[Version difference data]
○ ○ ○ ○ ○

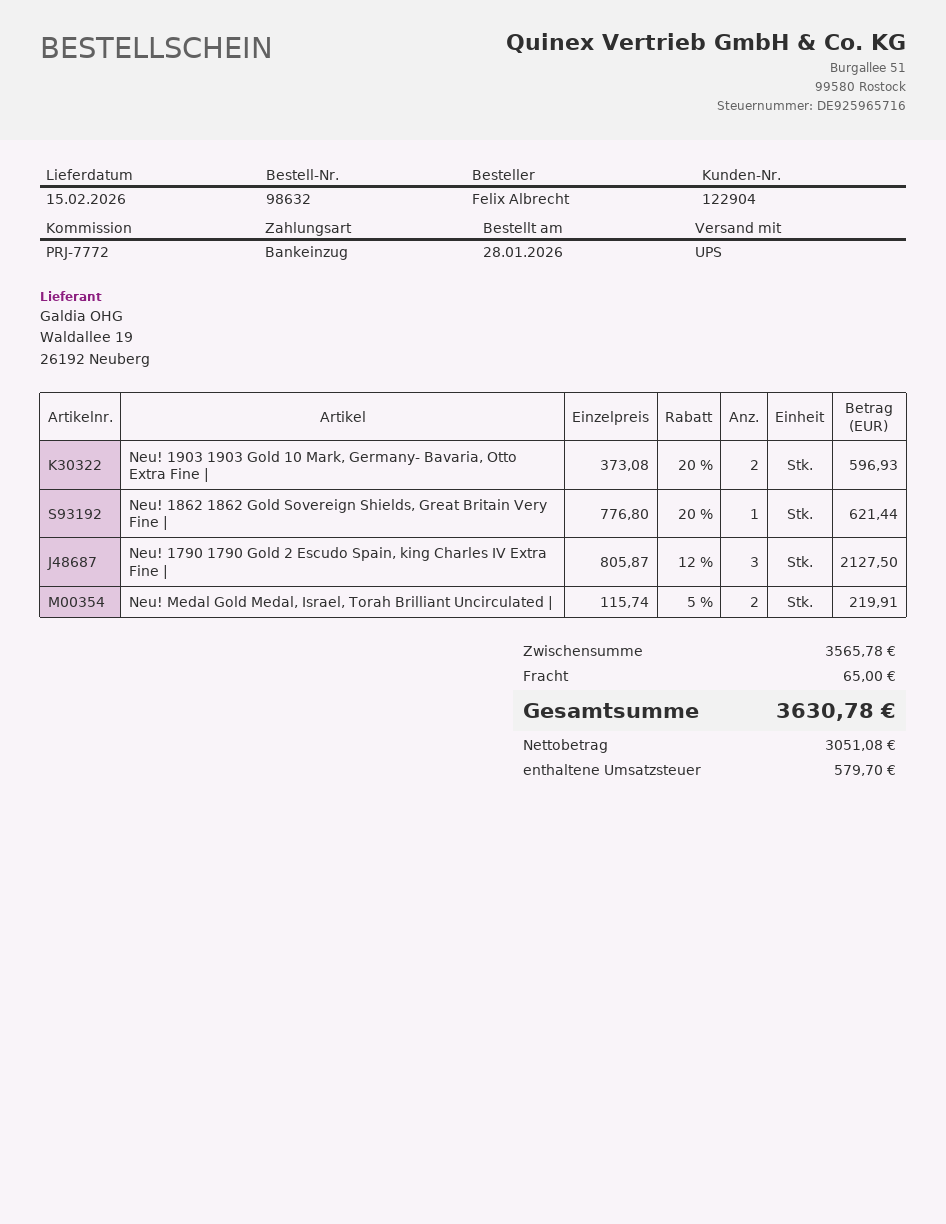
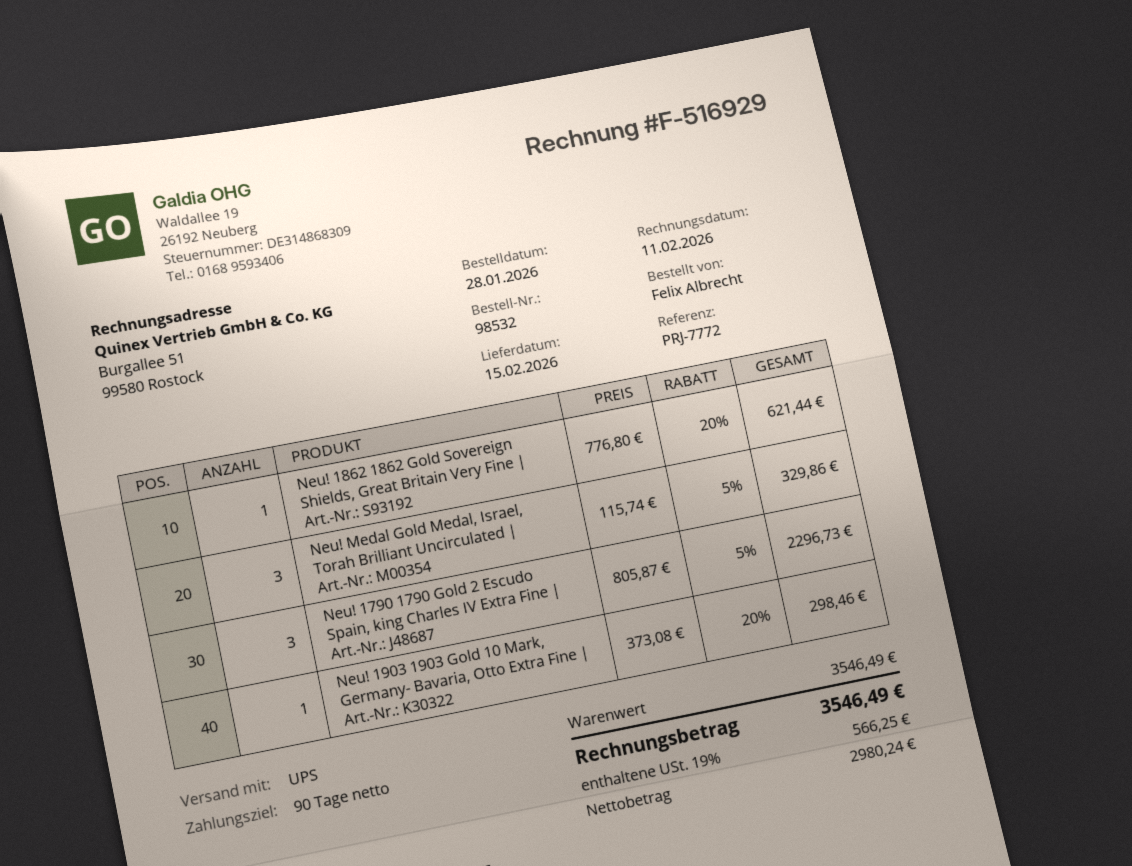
order number: 98632 -> 98532
Neu! 1903 1903 Gold 10 Mark, Germany- Bavaria, Otto Extra Fine |: 2 x 373.08 - 20% = 596.93 -> 1 x 373.08 - 20% = 298.46
Neu! 1790 1790 Gold 2 Escudo Spain, king Charles IV Extra Fine |: 3 x 805.87 - 12% = 2127.50 -> 3 x 805.87 - 5% = 2296.73
Neu! Medal Gold Medal, Israel, Torah Brilliant Uncirculated |: 2 x 115.74 - 5% = 219.91 -> 3 x 115.74 - 5% = 329.86
subtotal: 3565.78 -> 3546.49
shipping: 65.00 -> none
net: 3051.08 -> 2980.24
tax: 579.70 -> 566.25
total: 3630.78 -> 3546.49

○ ○ ○ ○ ○

Task prompt: Retype all the data exactly, please, without pictures.

The completed task:
order number: 98632 -> 98532
Neu! 1903 1903 Gold 10 Mark, Germany- Bavaria, Otto Extra Fine |: 2 x 373.08 - 20% = 596.93 -> 1 x 373.08 - 20% = 298.46
Neu! 1790 1790 Gold 2 Escudo Spain, king Charles IV Extra Fine |: 3 x 805.87 - 12% = 2127.50 -> 3 x 805.87 - 5% = 2296.73
Neu! Medal Gold Medal, Israel, Torah Brilliant Uncirculated |: 2 x 115.74 - 5% = 219.91 -> 3 x 115.74 - 5% = 329.86
subtotal: 3565.78 -> 3546.49
shipping: 65.00 -> none
net: 3051.08 -> 2980.24
tax: 579.70 -> 566.25
total: 3630.78 -> 3546.49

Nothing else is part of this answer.